◆ Task directions ◆
Exactly what is written in the records below should be returned, minus the images.

===== Exercise material =====

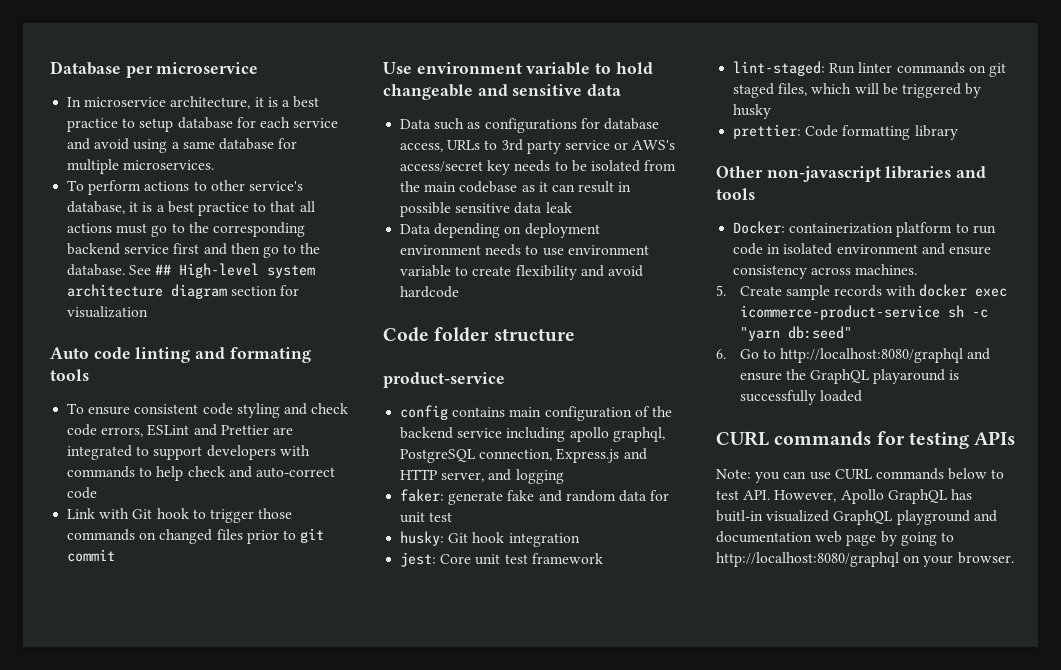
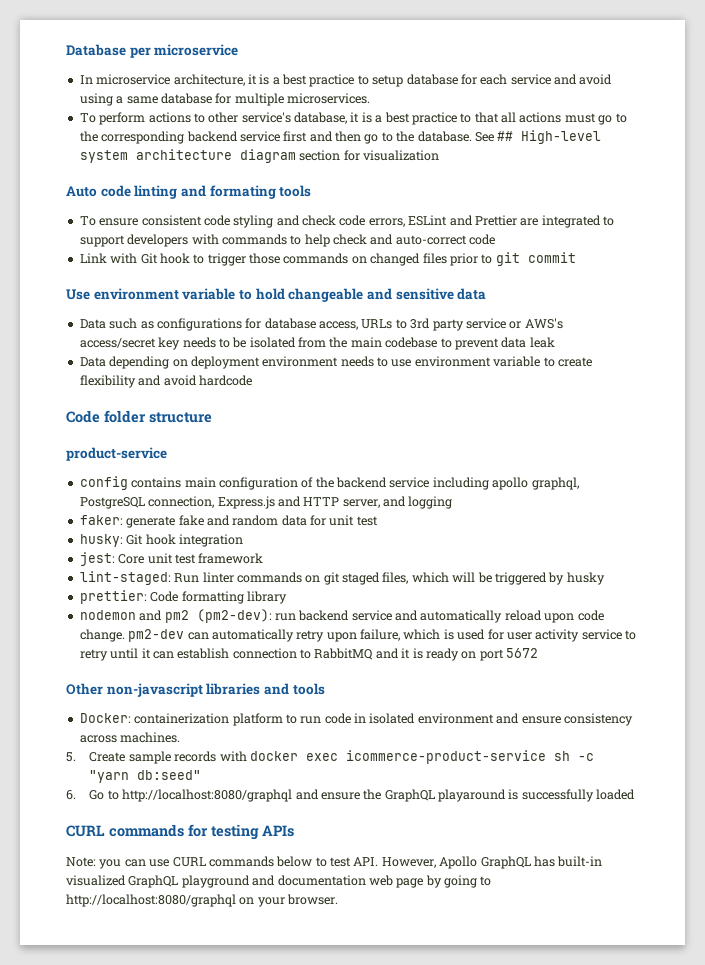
[521,181,632,193] [400,202,511,217] as it can result in possible sensitive -> [440,338,499,350] to prevent
(958, 132) none -> [79,609,604,623] [79,629,636,642] [79,648,538,661] // nodemon and pm2 (pm2-dev): run backend service and automatically reload upon code change. pm2-dev can automatically retry upon failure, which is used for user activity service to retry until it can establish connection to RabbitMQ and it is ready on port 5672
[716,510,763,522] buitl-in -> [557,856,603,867] built-in

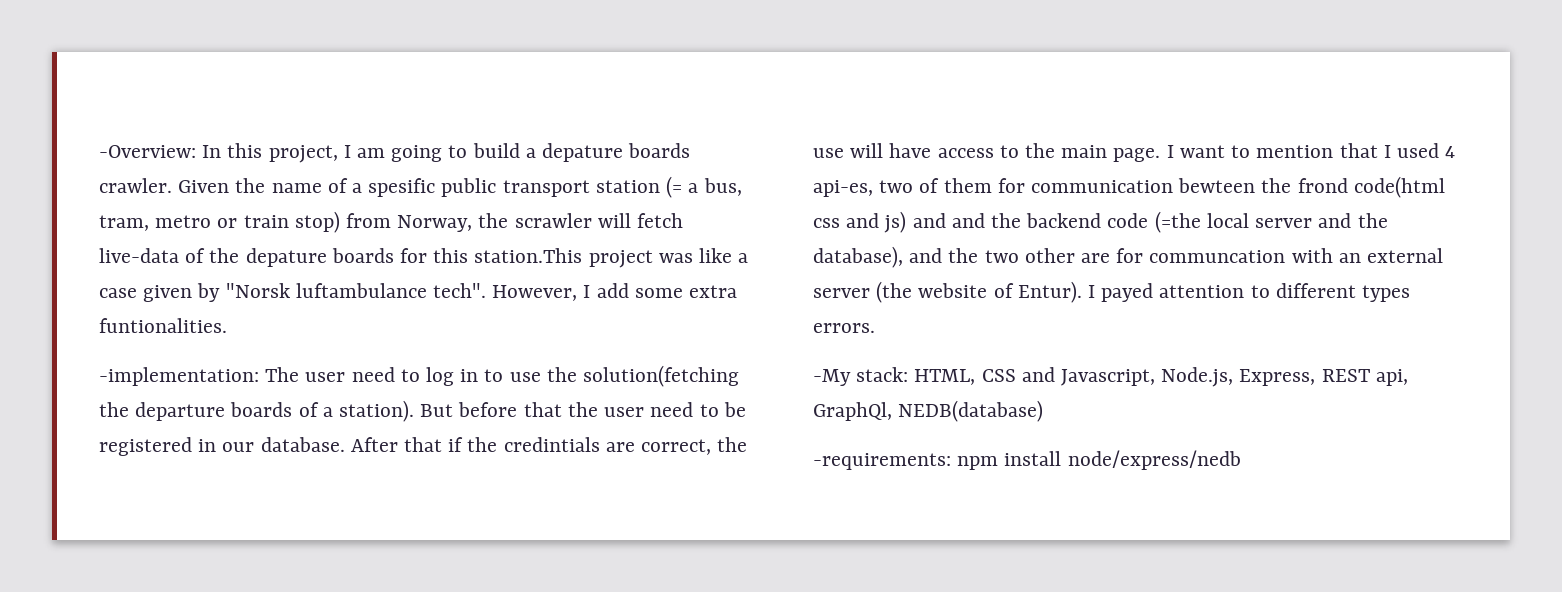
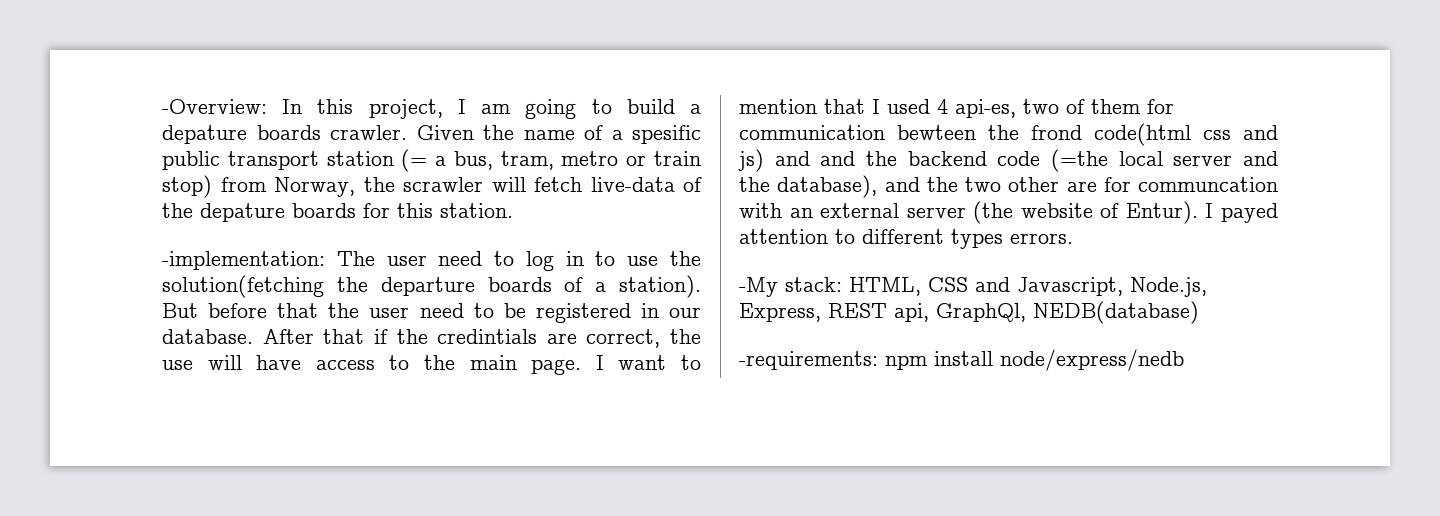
[474,248,749,268] [99,283,738,302] [99,318,227,333] station.This project was like a case given by "Norsk luftambulance tech". However, I add some extra funtionalities. -> [440,203,513,218] station.

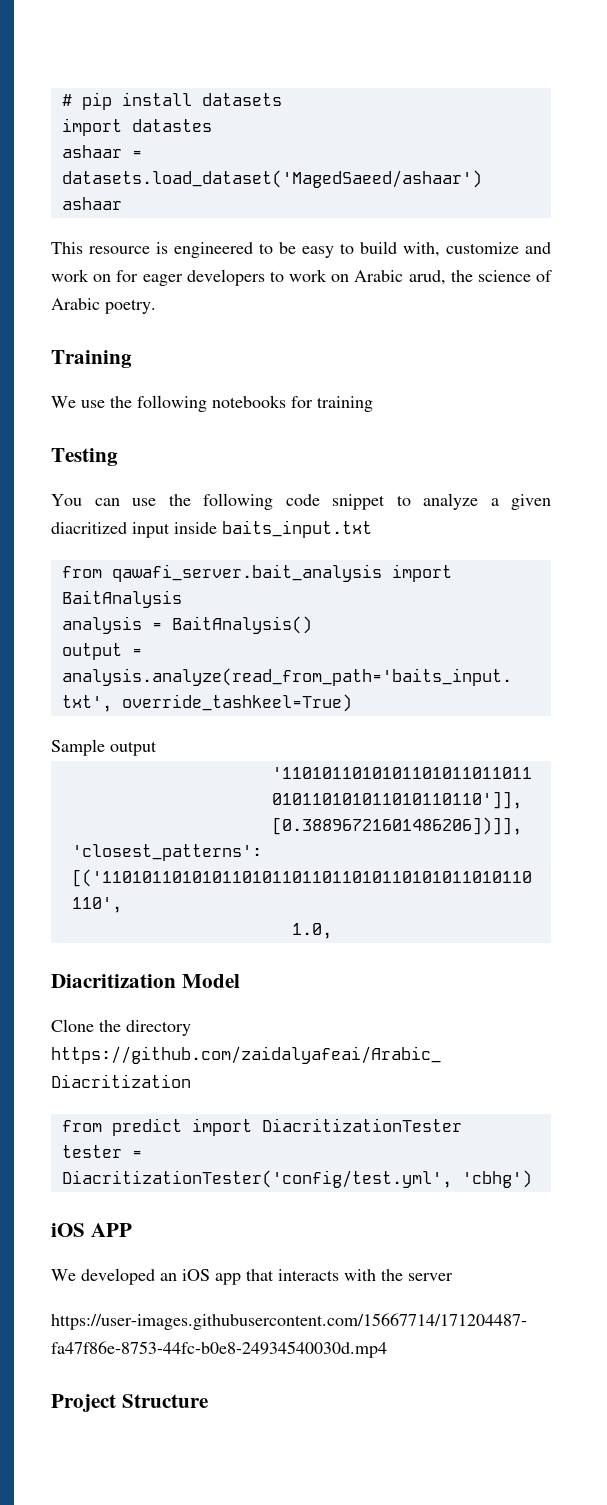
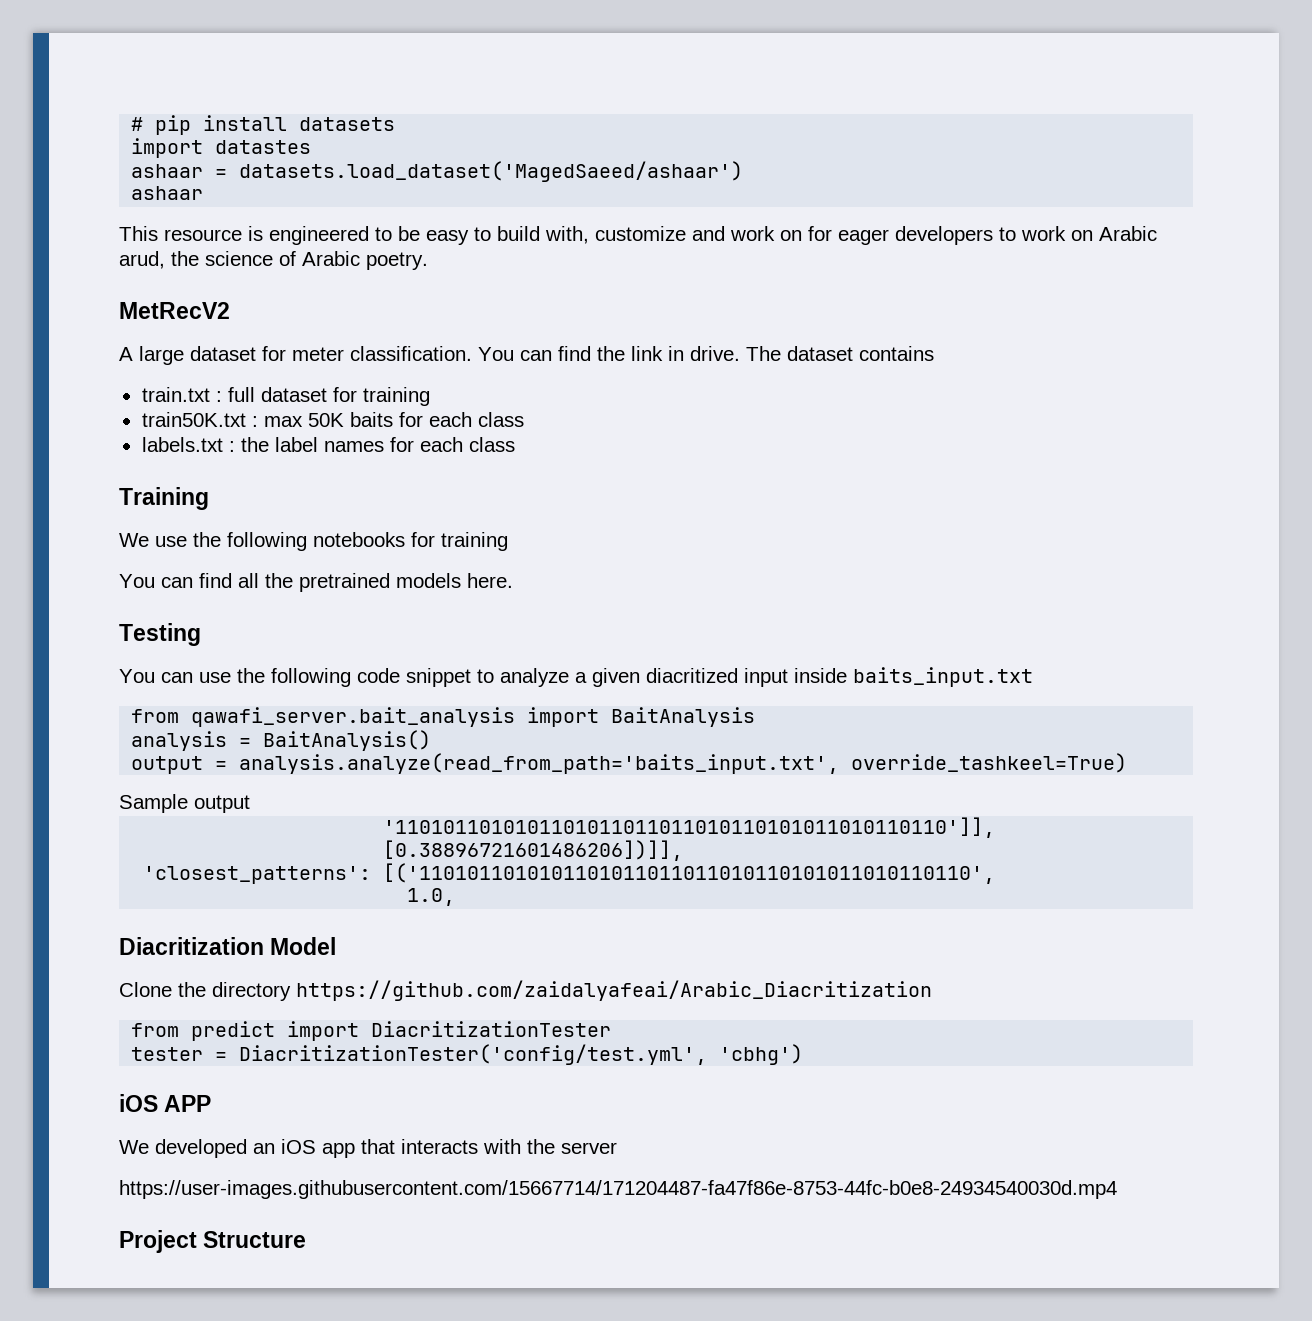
(156, 306) none -> [119,302,230,319] [119,346,934,365] [141,387,430,406] [141,412,524,427] [141,437,515,452] // MetRecV2 // A large dataset for meter classification. You can find the link in drive. The dataset contains // train.txt : full dataset for training // train50K.txt : max 50K baits for each class // labels.txt : the label names for each class
(373, 404) none -> [119,573,513,592] // You can find all the pretrained models here.

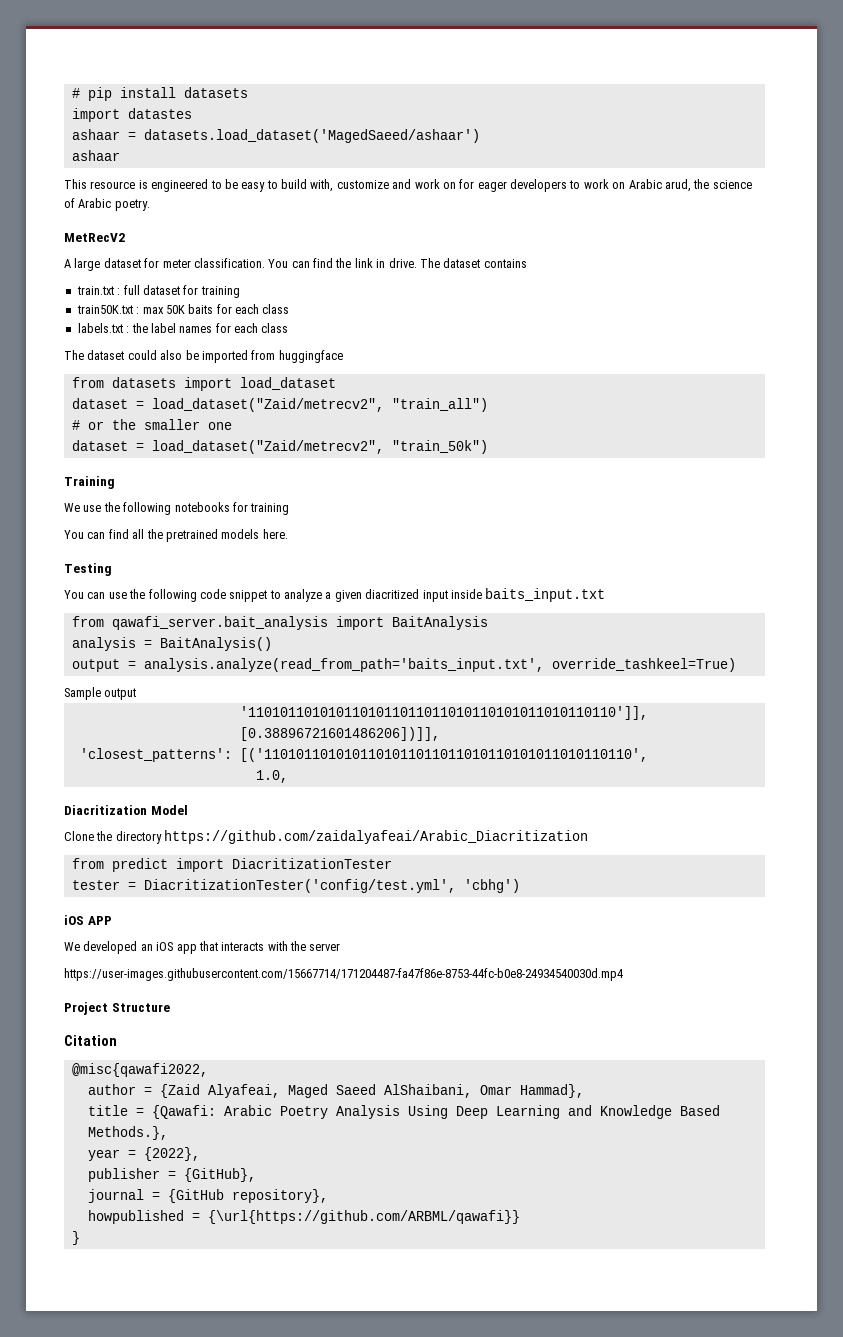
(515, 444) none -> [64,350,343,363] [71,377,336,391] [71,398,488,412] [71,419,232,430] [71,440,488,454] // The dataset could also be imported from huggingface // from datasets import load_dataset // dataset = load_dataset("Zaid/metrecv2", "train_all") // # or the smaller one // dataset = load_dataset("Zaid/metrecv2", "train_50k")
(307, 1239) none -> [64,1035,117,1046] [71,1063,208,1077] [87,1084,584,1098] [87,1105,720,1119] [87,1126,168,1140] [87,1147,200,1161] [87,1168,256,1182] [87,1189,328,1203] [87,1210,520,1224] [71,1231,80,1245] // Citation // @misc{qawafi2022, // author = {Zaid Alyafeai, Maged Saeed AlShaibani, Omar Hammad}, // title = {Qawafi: Arabic Poetry Analysis Using Deep Learning and Knowledge Based Methods.}, // year = {2022}, // publisher = {GitHub}, // journal = {GitHub repository}, // howpublished = {\url{https://github.com/ARBML/qawafi}} // }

=====

◆ Result ◆
[521,181,632,193] [400,202,511,217] as it can result in possible sensitive -> [440,338,499,350] to prevent
(958, 132) none -> [79,609,604,623] [79,629,636,642] [79,648,538,661] // nodemon and pm2 (pm2-dev): run backend service and automatically reload upon code change. pm2-dev can automatically retry upon failure, which is used for user activity service to retry until it can establish connection to RabbitMQ and it is ready on port 5672
[716,510,763,522] buitl-in -> [557,856,603,867] built-in

[474,248,749,268] [99,283,738,302] [99,318,227,333] station.This project was like a case given by "Norsk luftambulance tech". However, I add some extra funtionalities. -> [440,203,513,218] station.

(156, 306) none -> [119,302,230,319] [119,346,934,365] [141,387,430,406] [141,412,524,427] [141,437,515,452] // MetRecV2 // A large dataset for meter classification. You can find the link in drive. The dataset contains // train.txt : full dataset for training // train50K.txt : max 50K baits for each class // labels.txt : the label names for each class
(373, 404) none -> [119,573,513,592] // You can find all the pretrained models here.

(515, 444) none -> [64,350,343,363] [71,377,336,391] [71,398,488,412] [71,419,232,430] [71,440,488,454] // The dataset could also be imported from huggingface // from datasets import load_dataset // dataset = load_dataset("Zaid/metrecv2", "train_all") // # or the smaller one // dataset = load_dataset("Zaid/metrecv2", "train_50k")
(307, 1239) none -> [64,1035,117,1046] [71,1063,208,1077] [87,1084,584,1098] [87,1105,720,1119] [87,1126,168,1140] [87,1147,200,1161] [87,1168,256,1182] [87,1189,328,1203] [87,1210,520,1224] [71,1231,80,1245] // Citation // @misc{qawafi2022, // author = {Zaid Alyafeai, Maged Saeed AlShaibani, Omar Hammad}, // title = {Qawafi: Arabic Poetry Analysis Using Deep Learning and Knowledge Based Methods.}, // year = {2022}, // publisher = {GitHub}, // journal = {GitHub repository}, // howpublished = {\url{https://github.com/ARBML/qawafi}} // }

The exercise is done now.